I noticed he does that very often.

"You know... if you ever want to talk your brain barf out on someone.. you could talk to me." I was expecting him to bring this up at some point.. but why does he want to know though?

"I mean-..

You had this moment at work when you cried about.. your father and mother..? You sounded very upset..."

His voice was barely louder than a whisper. You could almost feel his hesitation while he said that. And that is the problem, no person could ever imagine what some people go through and I don't blame him for it. But I don't think he can handle my stupid story about my past.

And oh yeah.. there was a point where I remember crying in his shoulder at work at some point of my shift, but I don't exactly remember what happened since I was completely wasted back then.

"Aaron.. I appreciate you for caring. And I will not forget that you are trying to help me, but I don't think I want to tell anyone what happened to me in the past. The past is the past, and let it stay there. We don't need to bring back memories that would only hurt me more.."

"You told Ellie.." I could hear Aaron mumble. It was true, though I don't know how he knows that, all I am going to say is that it was way different with her. She is like a mother to me and that made me cry my heart out. I hate crying and feeling sad like I did back then. So when she soothed me like a mother I went ahead and told her.

But I can't tell Aaron. It will only make me feel like shit.

"Ellie was and still is like a mother to me. Her touch and warm words make me feel like everything is fine and that she will always protect me from the evil. She makes me feel cared about and that made me trust her. I don't think I could do that with anyone else seeing as I have never felt loved by anyone else-"

I realised I was saying too much and then quickly lowered my head to shut myself up. I don't want him to know about what happened to me.

Heck I couldn't even look him in the eyes knowing what a disgusting human being I am.

While I was thinking and panicking inside myself Aaron once again did something that I didn't expect him to do.

He tends to do that a lot lately.

He took me by my wrist and pulled me closer to him and then he hugged me. He was just like a big teddybear and that felt really nice.

And talking about feeling nice things, when he hugged me I felt those fuzzy fluttery sensations in my belly once again and my heart started to race 100 km/h.

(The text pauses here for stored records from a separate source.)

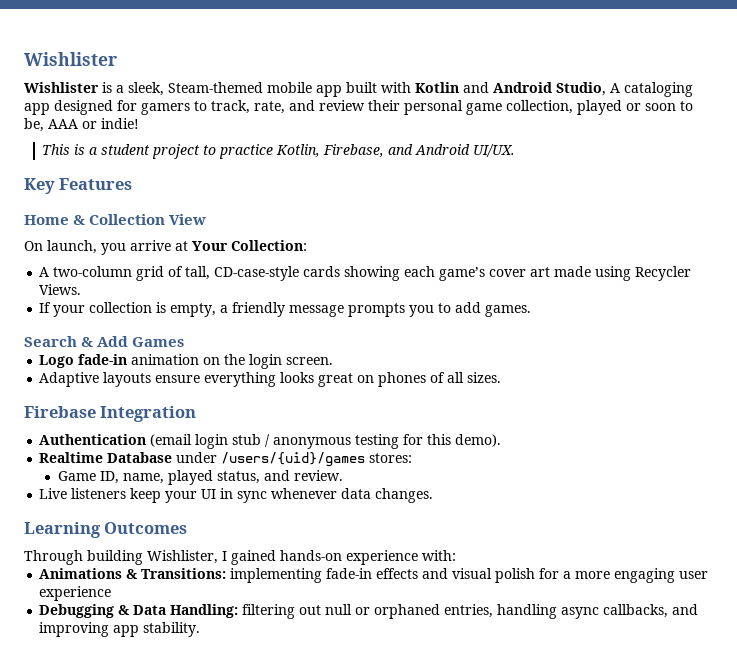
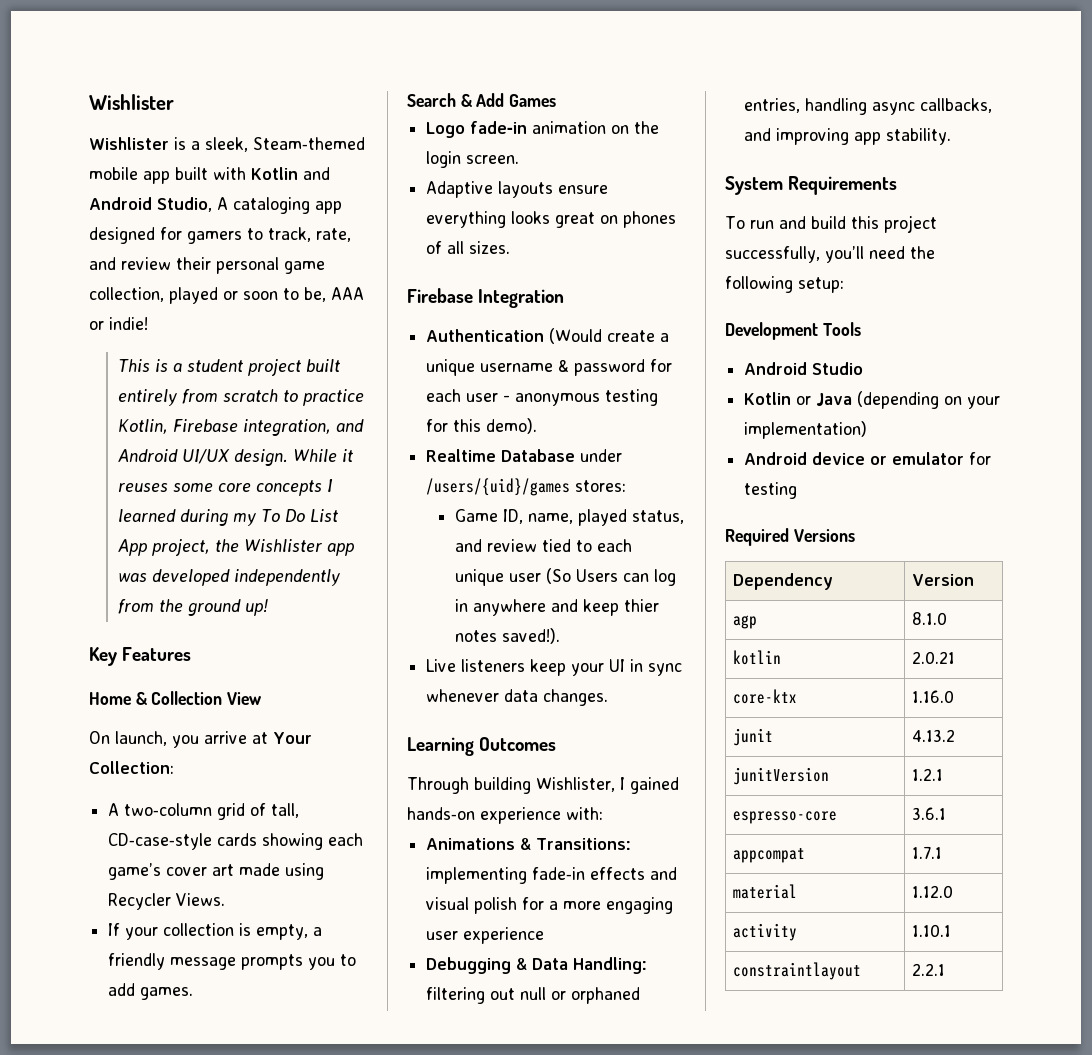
- This is a student project to practice Kotlin, Firebase, and Android UI/UX.
+ This is a student project built entirely from scratch to practice Kotlin, Firebase integration, and Android UI/UX design. While it reuses some core concepts I learned during my To Do List App project, the Wishlister app was developed independently from the ground up!
- Authentication (email login stub / anonymous testing for this demo).
+ Authentication (Would create a unique username & password for each user - anonymous testing for this demo).
- Game ID, name, played status, and review.
+ Game ID, name, played status, and review tied to each unique user (So Users can log in anywhere and keep thier notes saved!).
+ System Requirements
+ To run and build this project successfully, you’ll need the following setup:
+ Development Tools
+ Android Studio
+ Kotlin or Java (depending on your implementation)
+ Android device or emulator for testing
+ Required Versions
+ Dependency | Version
+ agp | 8.1.0
+ kotlin | 2.0.21
+ core-ktx | 1.16.0
+ junit | 4.13.2
+ junitVersion | 1.2.1
+ espresso-core | 3.6.1
+ appcompat | 1.7.1
+ material | 1.12.0
+ activity | 1.10.1
+ constraintlayout | 2.2.1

Why is it doing that!! It makes me feel anxious.. Should I maybe consult a doctor?

"Evan trust me.. .. My life wasn't the brightest either but trust me when I'm telling you that talking to someone helps a lot. You wouldn't believe it, I didn't either at the beginning, but it helps so much to just get it all out for once.

To take all that weight off your shoulders."

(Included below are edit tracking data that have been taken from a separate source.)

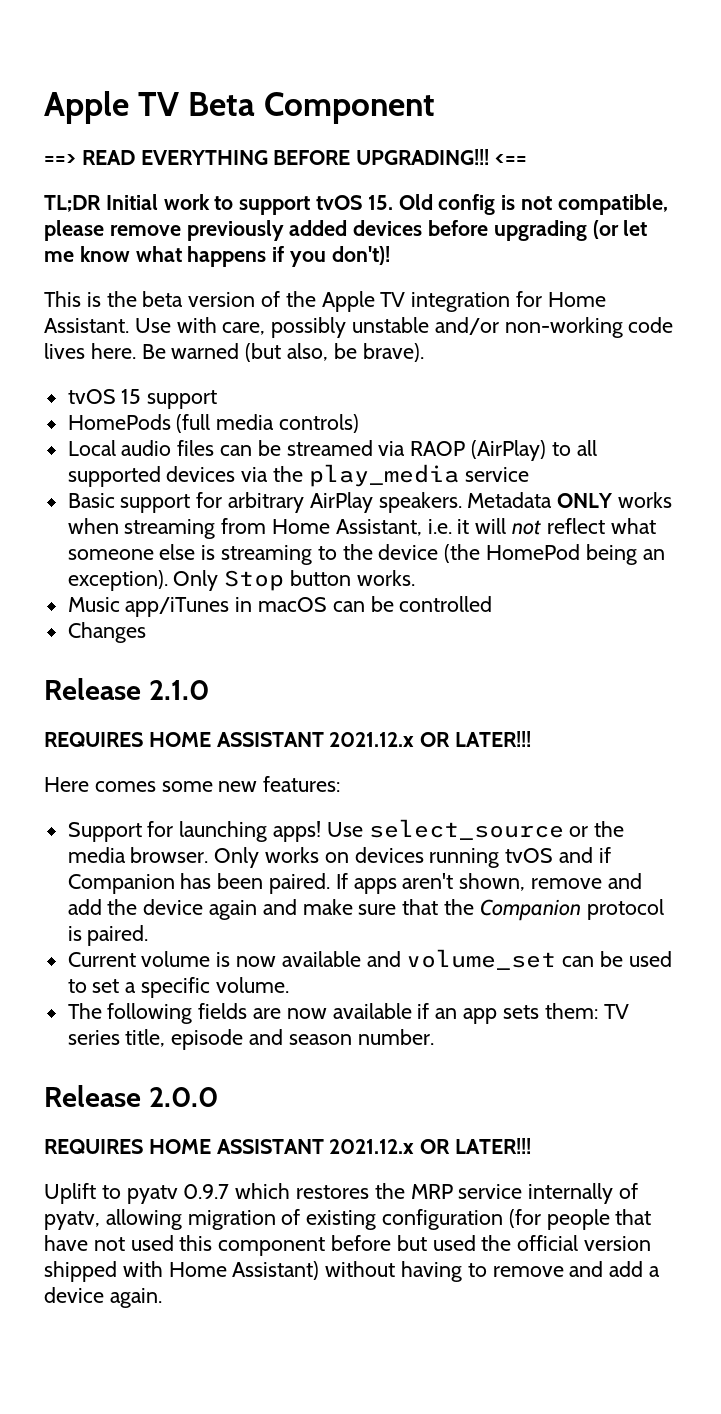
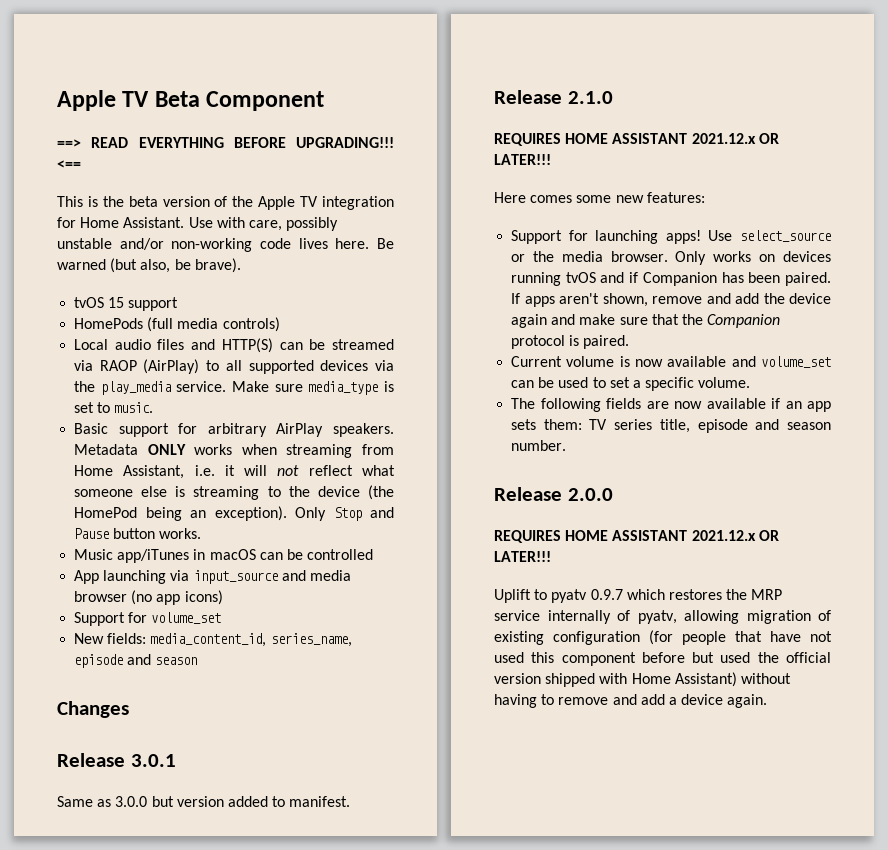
- TL;DR Initial work to support tvOS 15. Old config is not compatible, please remove previously added devices before upgrading (or let me know what happens if you don't)!
- Local audio files can be streamed via RAOP (AirPlay) to all supported devices via the play_media service
+ Local audio files and HTTP(S) can be streamed via RAOP (AirPlay) to all supported devices via the play_media service. Make sure media_type is set to music.
- Only Stop button works.
+ Only Stop and Pause button works.
+ App launching via input_source and media browser (no app icons)
+ Support for volume_set
+ New fields: media_content_id, series_name, episode and season
  Changes
+ Release 3.0.1
+ Same as 3.0.0 but version added to manifest.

His words were so warm and nice to hear. His once annoying and screeching voice became music to my ears and I just can't understand why. This was a completely different feeling than I have ever felt before.

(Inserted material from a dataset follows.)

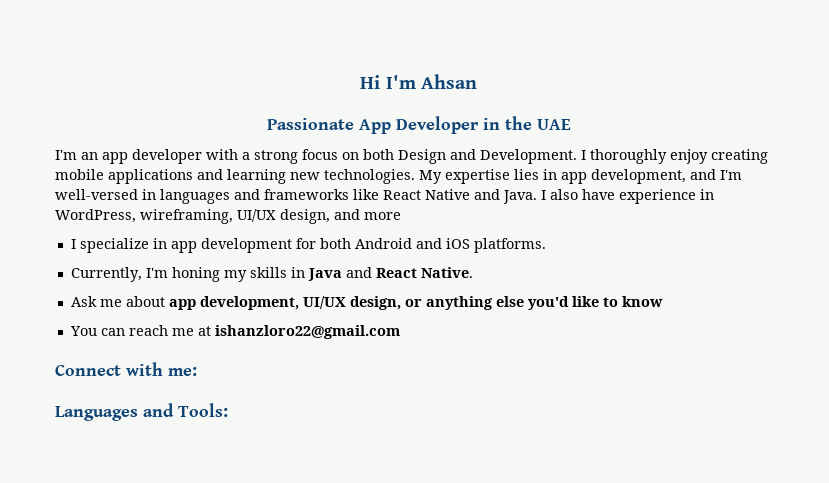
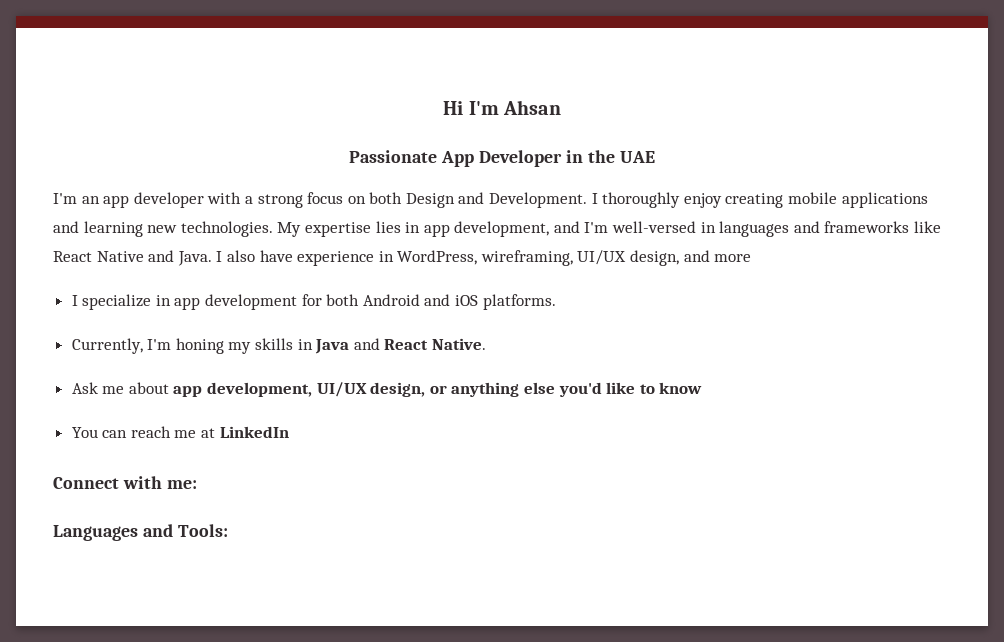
- You can reach me at ishanzloro22@gmail.com
+ You can reach me at LinkedIn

It was nothing like the motherly warmth and protection that I felt with Ellie.

This one was sweeter and comfier. It felt surprisingly good staying like this. I wish I could always feel this.

And he smells so dreamy too.. almost like pink sakura petals that are enveloping us in a beautiful scent of sweet lilies.

It is a nice feeling and I found myself unconsciously wrapping my arms around his neck to bring him closer to me so that I could burry my nose in his neck. I could fall asleep in this position.

I can't believe that I am cuddling with this idiot, but I just can't help it. Why did I have such a shitty life that it is that I am just now experiencing these sensations and feelings? It is so unfair...

And so, without even realising it I started to tear up thinking about all I had gone through to get to where I am now. Life sucks and no one can say otherwise. There is always something that can ruin everything.

I hope this moment never ends, because if it does... I would be very, very sad.